公诉机关指控,以陈雷、张峰为组织领导者的黑社会性质组织,从早期雏形到初步形成直至发展壮大长达十余年,并将其分为四个阶段。
一是早期雏形阶段(二十世纪九十年代至2012年),人员松散、积累资金并初涉放贷业务。二十世纪九十年代,陈雷、张峰从部队复员后分别分配到交通银行唐山分行和唐山市第一冷冻厂工作。1994年二人相识并结交,陈雷视张峰为“大哥”。2009年以来,陈雷利用其在交通银行担任信贷部客户经理期间积累的人脉,将前期积累资金用于放贷,开始拆借资金涉足非法放贷领域。
二是初步形成阶段(2012年至2013年),攀附张某获得稳定经济来源,成立荣钢祥泰是该组织形成的标志。2009年底,张峰偶遇小学同学张某,交谈甚欢。陈雷、张峰决定迅速攀附张某,后二人通过张某围绕其集团经营阀门开关供应、煤炭运输业务,获得了较稳定的经济来源。2012年11月7日,陈雷、张峰注册成立荣钢祥泰,有组织地从事非法放贷活动,标志着该黑社会性质组织初步形成。
三是发展壮大阶段(2013年至2016年),投资物流,将物流和前期积累资金用于非法放贷等领域,“以商养黑”“以黑护商”。为进一步壮大组织经济实力,2013年以来,陈雷、张峰先后获得荣钢集团内运、外运物流业务,以及为荣钢集团提供仓储服务的天津市滨海新区大沽泰康库(下称泰康库)经营权,并先后成立了天津荣程骏驰物流有限公司(下称骏驰物流)等公司,陈雷网罗其战友张成伟管理荣钢集团内运外运物流业务及泰康库经营业务。陈雷、张峰将从物流公司获得的利润分红,为该组织非法放贷业务持续注入资金,攫取巨额财富,逐步形成了以陈雷、张峰为组织、领导者的黑社会性质组织。

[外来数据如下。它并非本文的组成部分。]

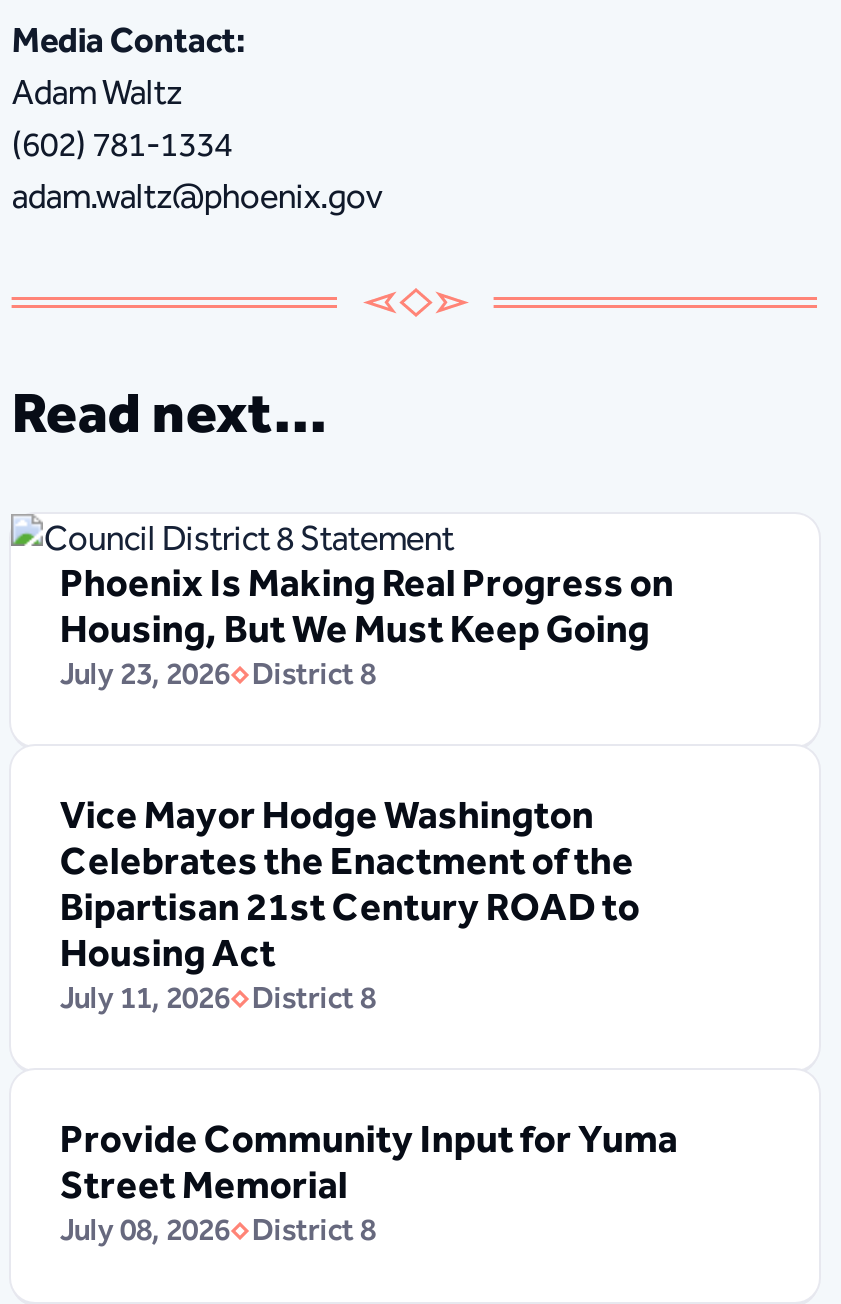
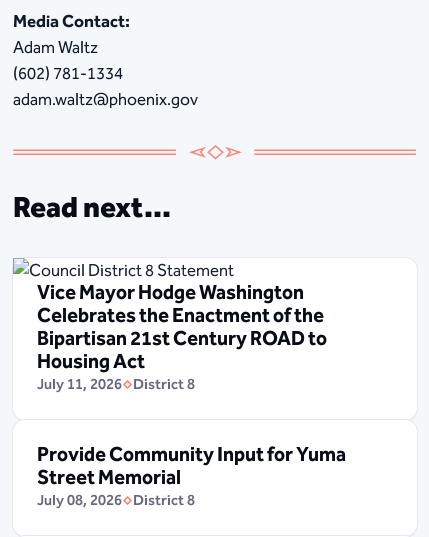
- Phoenix Is Making Real Progress on
- Housing, But We Must Keep Going
- July 23, 2026 District 8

四是陈雷、张峰组织分立阶段(2017年至案发),人员结构变化,组织、领导者经济上分割,黑社会性质组织分立。2017年以后,张峰去西双版纳定居,二人及手下没有交叉从事违法犯罪活动,且无经济利益纠葛,该组织实质处于分立状态。随着国家对民间非法放贷领域从严打击的政策调整,陈雷逐步缩小放贷规模,并开始投资到银行不良资产购买、河道治理工程等实体经营活动中,张峰继续从事非法放贷经营活动。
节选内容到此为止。